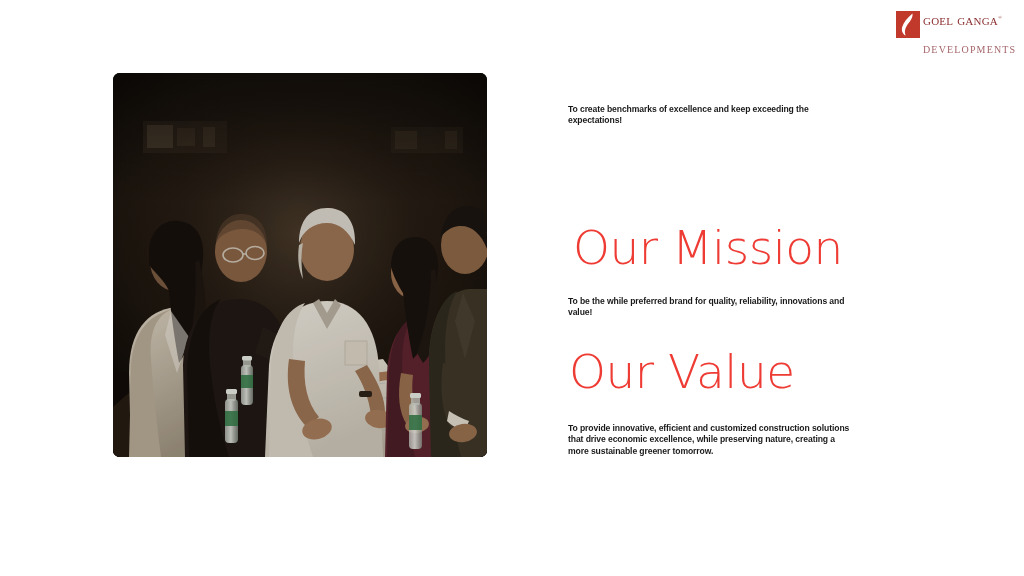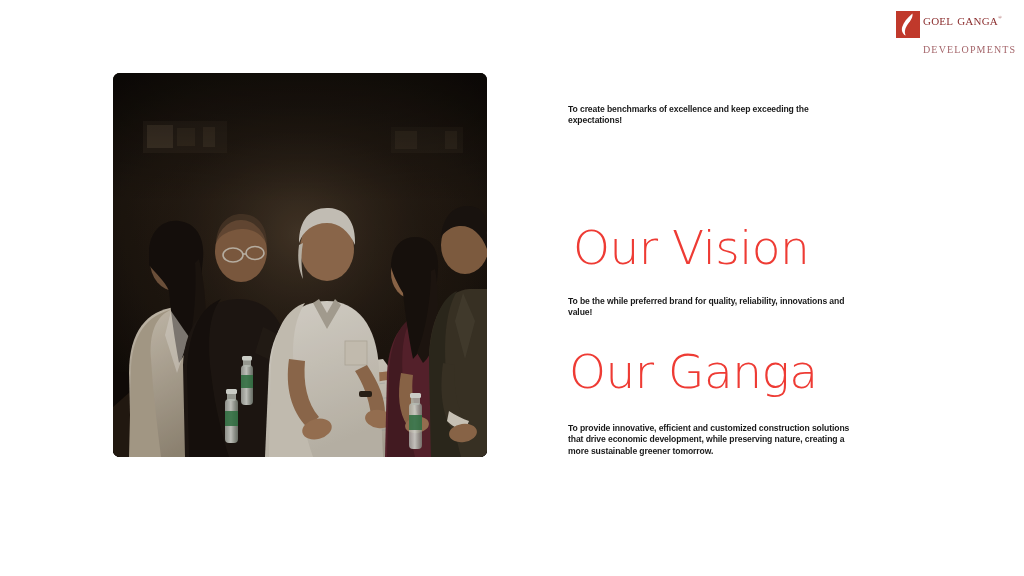--- a/index.html
+++ b/index.html
@@ -321,22 +321,22 @@
   </svg>
 </div>
 
 <div class="content">
 
   <section class="block block-vision">
     <p class="body-text sub-vision">To create benchmarks of excellence and keep exceeding the expectations!</p>
   </section>
 
   <section class="block block-mission">
-    <h2 class="heading">Our Vision</h2>
+    <h2 class="heading">Our Mission</h2>
     <p class="body-text sub-mission">To be the while preferred brand for quality, reliability, innovations and value!</p>
   </section>
 
   <section class="block block-value">
-    <h2 class="heading">Our Ganga</h2>
-    <p class="body-text sub-value">To provide innovative, efficient and customized construction solutions that drive economic development, while preserving nature, creating a more sustainable greener tomorrow.</p>
+    <h2 class="heading">Our Value</h2>
+    <p class="body-text sub-value">To provide innovative, efficient and customized construction solutions that drive economic excellence, while preserving nature, creating a more sustainable greener tomorrow.</p>
   </section>
 
 </div>
 
 </body></html>

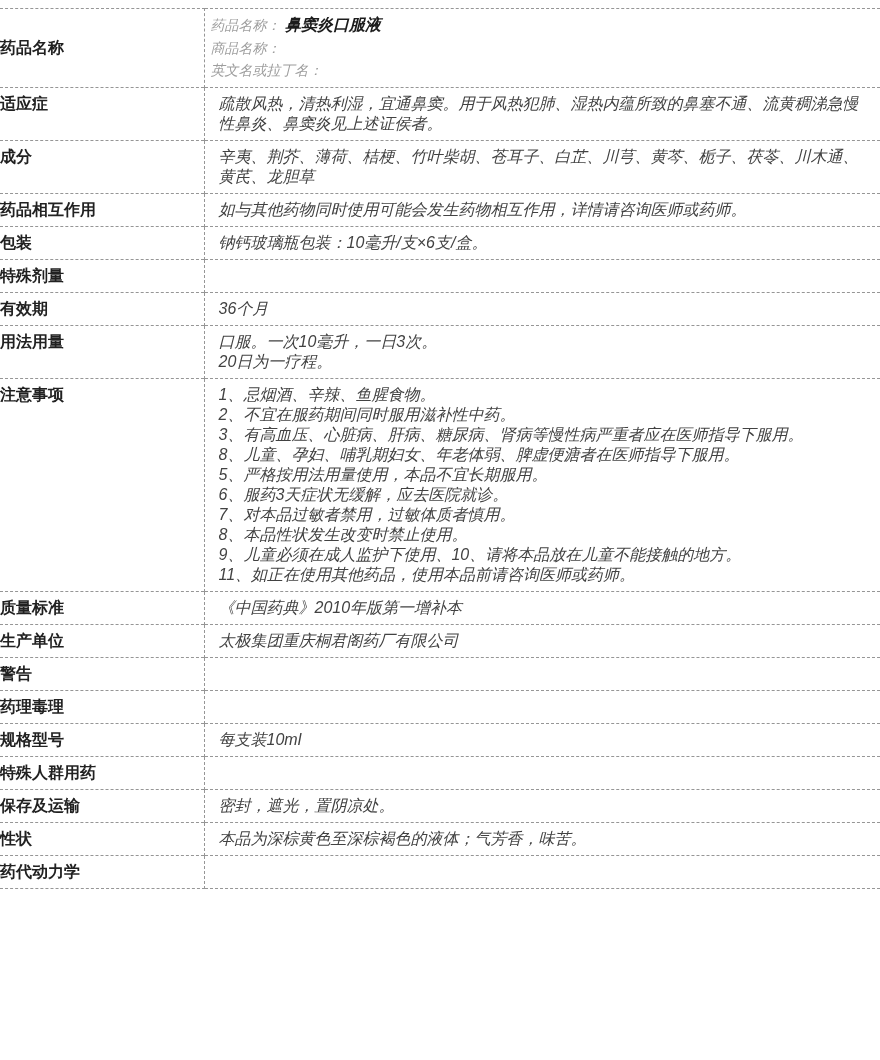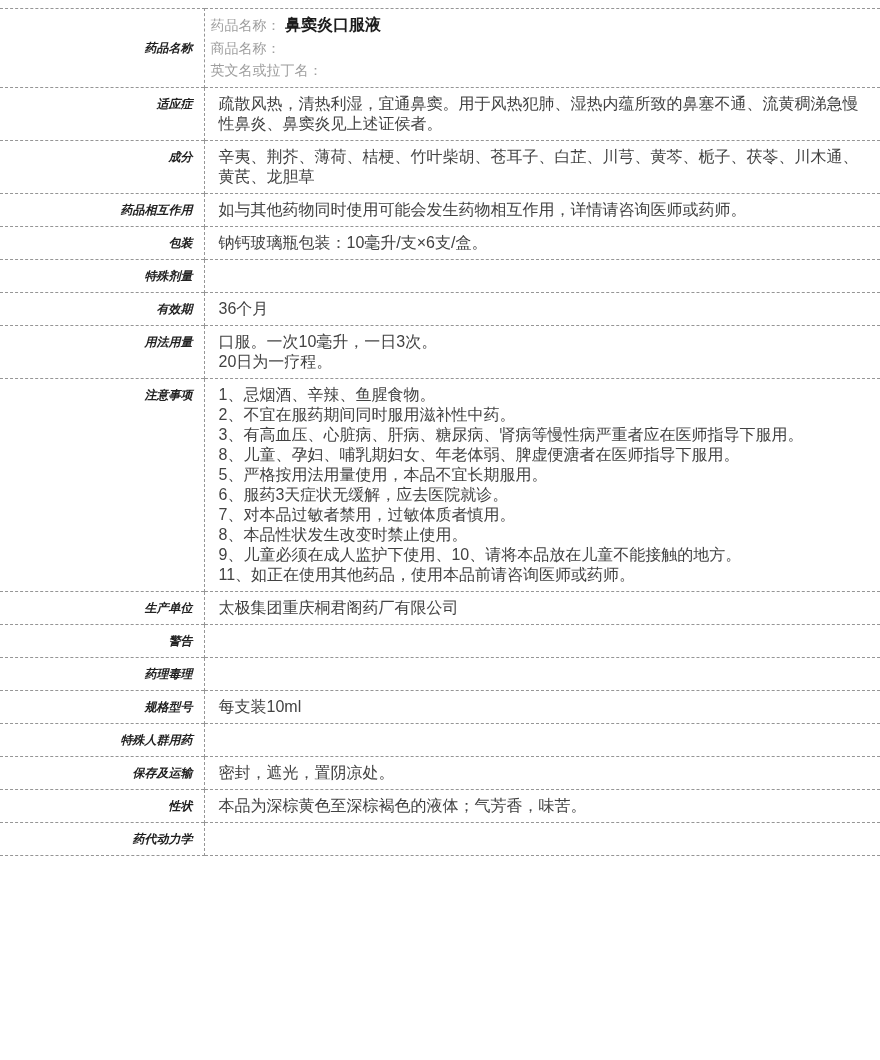--- a/index.html
+++ b/index.html
@@ -29,34 +29,33 @@
   table.drug-table td {
     border-top: 1px dashed var(--border-color);
     vertical-align: top;
   }
   table.drug-table tr:last-child td {
     border-bottom: 1px dashed var(--border-color);
   }
   td.label-cell {
     width: 204px;
     border-right: 1px dashed var(--border-color);
-    text-align: right;
     padding: 6px 11px 6px 0;
     font-weight: bold;
-    font-size: 12px;
+    font-size: 16px;
     line-height: 20px;
     color: var(--label-color);
     white-space: nowrap;
-    font-style: italic;
   }
   td.content-cell {
     padding: 6px 10px 6px 14px;
     font-size: 16px;
     line-height: 20px;
     color: var(--content-color);
+    font-style: italic;
   }
   .para { min-height: 20px; }
   
   tr[data-name="table-row-drug-name"] td.label-cell { vertical-align: middle; }
   tr[data-name="table-row-drug-name"] td.content-cell { padding: 5px 10px 5px 6px; }
   .name-line { line-height: 21.5px; }
   .name-line .field-prefix {
     color: var(--muted-color);
     font-size: 14px;
   }
@@ -133,20 +132,26 @@
             <div class="para" data-name="content-paragraph">3、有高血压、心脏病、肝病、糖尿病、肾病等慢性病严重者应在医师指导下服用。</div>
             <div class="para" data-name="content-paragraph">8、儿童、孕妇、哺乳期妇女、年老体弱、脾虚便溏者在医师指导下服用。</div>
             <div class="para" data-name="content-paragraph">5、严格按用法用量使用，本品不宜长期服用。</div>
             <div class="para" data-name="content-paragraph">6、服药3天症状无缓解，应去医院就诊。</div>
             <div class="para" data-name="content-paragraph">7、对本品过敏者禁用，过敏体质者慎用。</div>
             <div class="para" data-name="content-paragraph">8、本品性状发生改变时禁止使用。</div>
             <div class="para" data-name="content-paragraph">9、儿童必须在成人监护下使用、10、请将本品放在儿童不能接触的地方。</div>
             <div class="para" data-name="content-paragraph">11、如正在使用其他药品，使用本品前请咨询医师或药师。</div>
           </td>
         </tr>
+        <tr data-name="table-row-quality-standard">
+          <td class="label-cell" data-name="row-label-quality-standard">质量标准</td>
+          <td class="content-cell" data-name="row-content-quality-standard">
+            <div class="para" data-name="content-text">《中国药典》2010年版第一增补本</div>
+          </td>
+        </tr>
         <tr data-name="table-row-manufacturer">
           <td class="label-cell" data-name="row-label-manufacturer">生产单位</td>
           <td class="content-cell" data-name="row-content-manufacturer">
             <div class="para" data-name="content-text">太极集团重庆桐君阁药厂有限公司</div>
           </td>
         </tr>
         <tr data-name="table-row-warning">
           <td class="label-cell" data-name="row-label-warning">警告</td>
           <td class="content-cell" data-name="row-content-warning">
             <div class="para" data-name="content-text"></div>

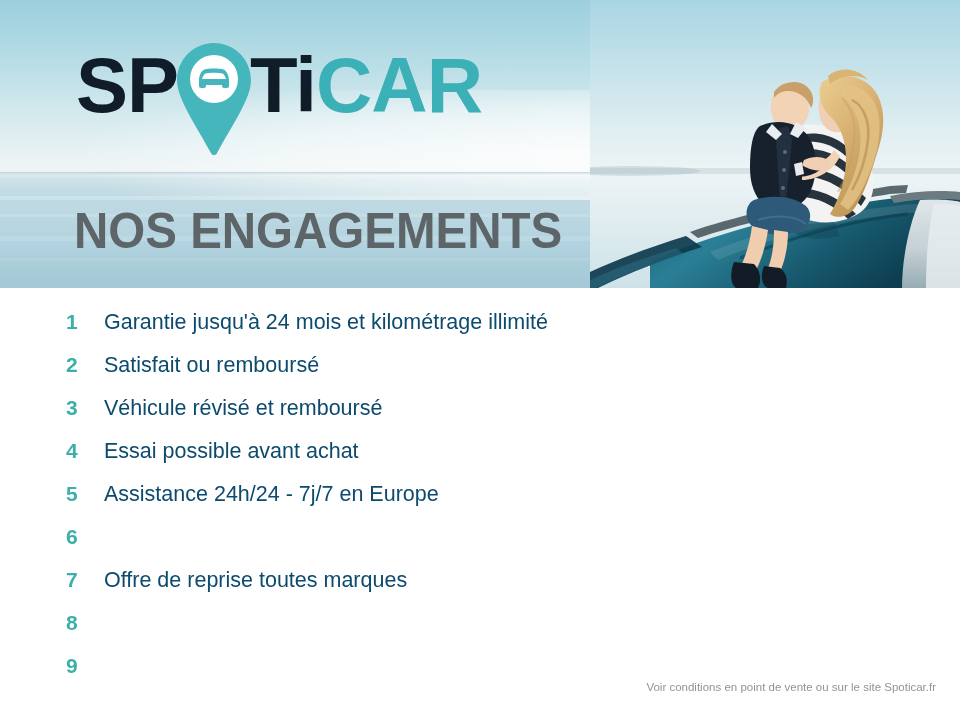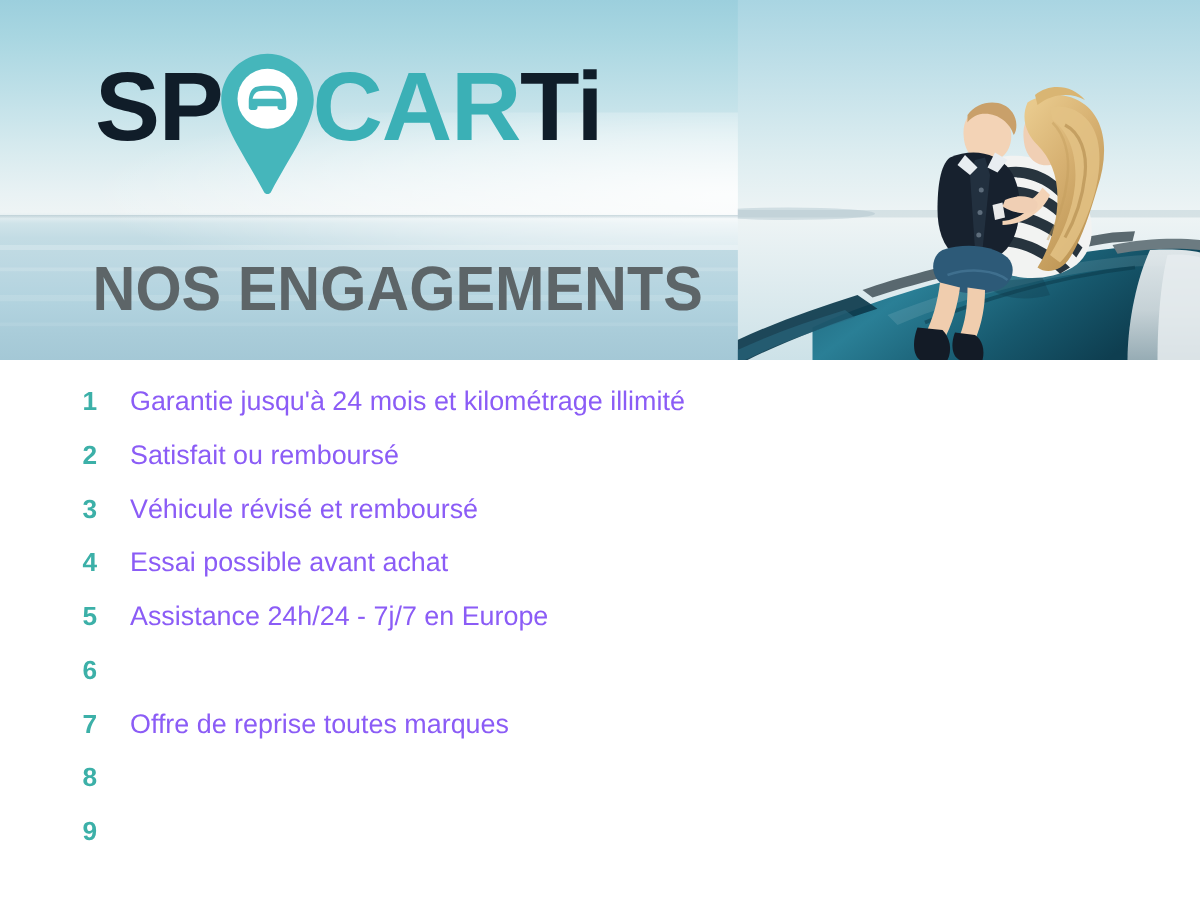--- a/index.html
+++ b/index.html
@@ -154,21 +154,21 @@
     width: 38px;
     font-weight: 700;
     font-size: 21px;
     color: #3cb0a8;
     line-height: 43px;
   }
   .item-text {
     flex: 1 1 auto;
     font-size: 21.5px;
     line-height: 43px;
-    color: #8b5cf6;
+    color: #0c4a6e;
     white-space: nowrap;
   }
   .item-text em {
     font-style: italic;
   }
 
   .disclaimer {
     position: absolute;
     right: 24px;
     top: 681px;
@@ -305,22 +305,22 @@
           <circle cx="40" cy="38" r="24" fill="#ffffff"></circle>
 
           <g fill="#45b6bb">
             <path d="M25 40 C25 34 27.5 29.5 30.5 28.5 C34.5 27.2 45.5 27.2 49.5 28.5 C52.5 29.5 55 34 55 40 L55 45 C55 46.2 54.1 47 53 47 L50 47 C48.9 47 48 46.2 48 45 L48 44 L32 44 L32 45 C32 46.2 31.1 47 30 47 L27 47 C25.9 47 25 46.2 25 45 Z"></path>
             <path d="M31.5 32.5 C34.5 31.4 45.5 31.4 48.5 32.5 C50 33.2 51.5 36 52 38 L28 38 C28.5 36 30 33.2 31.5 32.5 Z" fill="#ffffff"></path>
             <rect x="28.5" y="39.5" width="5" height="2.6" rx="1.3"></rect>
             <rect x="46.5" y="39.5" width="5" height="2.6" rx="1.3"></rect>
           </g>
         </svg>
       </span>
+      <span class="logo-word logo-dark">Ti</span>
       <span class="logo-word logo-teal">CAR</span>
-      <span class="logo-word logo-dark">Ti</span>
     </div>
 
     <div class="headline">NOS ENGAGEMENTS</div>
   </div>
 
   <div class="commitments">
 
     <div class="item">
       <span class="item-num">1</span>
       <span class="item-text"><span>Garantie jusqu'à 24 mois et kilométrage illimité</span><em></em></span>
@@ -358,14 +358,15 @@
     <div class="item">
       <span class="item-num">8</span>
     </div>
 
     <div class="item">
       <span class="item-num">9</span>
     </div>
 
   </div>
 
+  <div class="disclaimer">Voir conditions en point de vente ou sur le site Spoticar.fr</div>
 
 </div>
 
 </body></html>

* [Task description] Everything in the entries above must be output again exactly, except the pictures.

* [Exercise answer]
--- a/index.html
+++ b/index.html
@@ -321,22 +321,22 @@
   </svg>
 </div>
 
 <div class="content">
 
   <section class="block block-vision">
     <p class="body-text sub-vision">To create benchmarks of excellence and keep exceeding the expectations!</p>
   </section>
 
   <section class="block block-mission">
-    <h2 class="heading">Our Vision</h2>
+    <h2 class="heading">Our Mission</h2>
     <p class="body-text sub-mission">To be the while preferred brand for quality, reliability, innovations and value!</p>
   </section>
 
   <section class="block block-value">
-    <h2 class="heading">Our Ganga</h2>
-    <p class="body-text sub-value">To provide innovative, efficient and customized construction solutions that drive economic development, while preserving nature, creating a more sustainable greener tomorrow.</p>
+    <h2 class="heading">Our Value</h2>
+    <p class="body-text sub-value">To provide innovative, efficient and customized construction solutions that drive economic excellence, while preserving nature, creating a more sustainable greener tomorrow.</p>
   </section>
 
 </div>
 
 </body></html>

--- a/index.html
+++ b/index.html
@@ -29,34 +29,33 @@
   table.drug-table td {
     border-top: 1px dashed var(--border-color);
     vertical-align: top;
   }
   table.drug-table tr:last-child td {
     border-bottom: 1px dashed var(--border-color);
   }
   td.label-cell {
     width: 204px;
     border-right: 1px dashed var(--border-color);
-    text-align: right;
     padding: 6px 11px 6px 0;
     font-weight: bold;
-    font-size: 12px;
+    font-size: 16px;
     line-height: 20px;
     color: var(--label-color);
     white-space: nowrap;
-    font-style: italic;
   }
   td.content-cell {
     padding: 6px 10px 6px 14px;
     font-size: 16px;
     line-height: 20px;
     color: var(--content-color);
+    font-style: italic;
   }
   .para { min-height: 20px; }
   
   tr[data-name="table-row-drug-name"] td.label-cell { vertical-align: middle; }
   tr[data-name="table-row-drug-name"] td.content-cell { padding: 5px 10px 5px 6px; }
   .name-line { line-height: 21.5px; }
   .name-line .field-prefix {
     color: var(--muted-color);
     font-size: 14px;
   }
@@ -133,20 +132,26 @@
             <div class="para" data-name="content-paragraph">3、有高血压、心脏病、肝病、糖尿病、肾病等慢性病严重者应在医师指导下服用。</div>
             <div class="para" data-name="content-paragraph">8、儿童、孕妇、哺乳期妇女、年老体弱、脾虚便溏者在医师指导下服用。</div>
             <div class="para" data-name="content-paragraph">5、严格按用法用量使用，本品不宜长期服用。</div>
             <div class="para" data-name="content-paragraph">6、服药3天症状无缓解，应去医院就诊。</div>
             <div class="para" data-name="content-paragraph">7、对本品过敏者禁用，过敏体质者慎用。</div>
             <div class="para" data-name="content-paragraph">8、本品性状发生改变时禁止使用。</div>
             <div class="para" data-name="content-paragraph">9、儿童必须在成人监护下使用、10、请将本品放在儿童不能接触的地方。</div>
             <div class="para" data-name="content-paragraph">11、如正在使用其他药品，使用本品前请咨询医师或药师。</div>
           </td>
         </tr>
+        <tr data-name="table-row-quality-standard">
+          <td class="label-cell" data-name="row-label-quality-standard">质量标准</td>
+          <td class="content-cell" data-name="row-content-quality-standard">
+            <div class="para" data-name="content-text">《中国药典》2010年版第一增补本</div>
+          </td>
+        </tr>
         <tr data-name="table-row-manufacturer">
           <td class="label-cell" data-name="row-label-manufacturer">生产单位</td>
           <td class="content-cell" data-name="row-content-manufacturer">
             <div class="para" data-name="content-text">太极集团重庆桐君阁药厂有限公司</div>
           </td>
         </tr>
         <tr data-name="table-row-warning">
           <td class="label-cell" data-name="row-label-warning">警告</td>
           <td class="content-cell" data-name="row-content-warning">
             <div class="para" data-name="content-text"></div>

--- a/index.html
+++ b/index.html
@@ -154,21 +154,21 @@
     width: 38px;
     font-weight: 700;
     font-size: 21px;
     color: #3cb0a8;
     line-height: 43px;
   }
   .item-text {
     flex: 1 1 auto;
     font-size: 21.5px;
     line-height: 43px;
-    color: #8b5cf6;
+    color: #0c4a6e;
     white-space: nowrap;
   }
   .item-text em {
     font-style: italic;
   }
 
   .disclaimer {
     position: absolute;
     right: 24px;
     top: 681px;
@@ -305,22 +305,22 @@
           <circle cx="40" cy="38" r="24" fill="#ffffff"></circle>
 
           <g fill="#45b6bb">
             <path d="M25 40 C25 34 27.5 29.5 30.5 28.5 C34.5 27.2 45.5 27.2 49.5 28.5 C52.5 29.5 55 34 55 40 L55 45 C55 46.2 54.1 47 53 47 L50 47 C48.9 47 48 46.2 48 45 L48 44 L32 44 L32 45 C32 46.2 31.1 47 30 47 L27 47 C25.9 47 25 46.2 25 45 Z"></path>
             <path d="M31.5 32.5 C34.5 31.4 45.5 31.4 48.5 32.5 C50 33.2 51.5 36 52 38 L28 38 C28.5 36 30 33.2 31.5 32.5 Z" fill="#ffffff"></path>
             <rect x="28.5" y="39.5" width="5" height="2.6" rx="1.3"></rect>
             <rect x="46.5" y="39.5" width="5" height="2.6" rx="1.3"></rect>
           </g>
         </svg>
       </span>
+      <span class="logo-word logo-dark">Ti</span>
       <span class="logo-word logo-teal">CAR</span>
-      <span class="logo-word logo-dark">Ti</span>
     </div>
 
     <div class="headline">NOS ENGAGEMENTS</div>
   </div>
 
   <div class="commitments">
 
     <div class="item">
       <span class="item-num">1</span>
       <span class="item-text"><span>Garantie jusqu'à 24 mois et kilométrage illimité</span><em></em></span>
@@ -358,14 +358,15 @@
     <div class="item">
       <span class="item-num">8</span>
     </div>
 
     <div class="item">
       <span class="item-num">9</span>
     </div>
 
   </div>
 
+  <div class="disclaimer">Voir conditions en point de vente ou sur le site Spoticar.fr</div>
 
 </div>
 
 </body></html>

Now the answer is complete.